I played that album on my scratchy little hi-fi stereo over and over and over again. The stereo that used to play kiddie records was now playing, "Please Please Me" and "She Loves You."  Yeah, yeah, yeah!!! As a budding writer myself, I read and re-read the lyrics inside. I got irritated when they didn't exactly match up with what they were singing. I imagined John and Paul sitting down and writing the amazing lyrics to their amazing songs.  Even then, I appreciated the craft.

My friend Caroline, who was from England and thus an expert on the group, enjoyed my obsession and together we pretended we were The Beatles performing in her basement with air guitars. I, of course, was always Paul.  She was John.  We had no Ringo or George, but I think we might have roped her little brother into playing one of them at one time or another. We sang "Eight Days A Week" on the swing set at school.  I remember the day I asked Caroline's mom if she knew The Beatles. She laughed at my innocence and shook her head. I was disappointed. I thought for sure she'd have run into one of them somewhere in London.

A year later, at age eleven, I bought a Beatles poster at the mall and hung it on my bedroom wall with Scotch Tape. Day in and day out, my family had to look at the four guys with goofy expressions and skinny black ties staring back at them.  One day as I was getting ready for school, it occurred to me that I could kiss Paul goodbye.  I stood there in my polyester plaid uniform skirt and itchy blue cardigan sweater and planted a quick kiss smack on the poster, right over Paul's lips. "Bye Paul," I said. "I have to go to school now. I'll see you this afternoon."  This started a morning tradition where I would give a quick peck to who I thought was my future husband.  Oh, parting was such sweet sorrow! One time my brother caught me kissing Paul from the doorway. I could feel the tears start to form and sting behind my eyes. He was going to tease me; I just knew it. I was embarrassed.

Funny thing, though. He could have laughed at me. He had every right to, as he looked at his silly little sister kissing a poster. But he didn't. He just looked at me kind of funny. Then it occurred to me: Although not exactly in the same way (LOL) he liked The Beatles too! Later that day, I found Beatles music in his stash of records. He had them all of the time and I never knew it! How could I not have known this? Thus began a mutual respect and admiration for having the same taste in music.

I started to acquire more Beatles albums. I stayed friends with Deanna, but we began to grow apart. She met some new friends on the block and I did, too. We went to different schools, our interests began to go in different directions. We'd wave if we saw each other and that was it.

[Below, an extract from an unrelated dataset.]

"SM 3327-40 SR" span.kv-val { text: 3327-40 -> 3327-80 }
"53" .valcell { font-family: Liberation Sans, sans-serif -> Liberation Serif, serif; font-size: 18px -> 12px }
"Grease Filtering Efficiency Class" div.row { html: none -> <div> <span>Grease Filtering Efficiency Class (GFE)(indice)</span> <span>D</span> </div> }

Friends come into our lives for many different reasons, time periods, and intensities. Deanna was one of those friends.  I never found out what happened to her, or if she ever became a nurse.  But I became a paperback writer, and even though I didn't marry Paul McCartney, I did marry a dreamy man of my own.  Deanna was a sweet girl to put up with me as I discovered what was to be my very favorite singing group, even to this day. No, I don't agree with a lot of the stuff they said and did, but their music brings me so much joy and pleasure. If I could see Deanna now, I'd say thank you.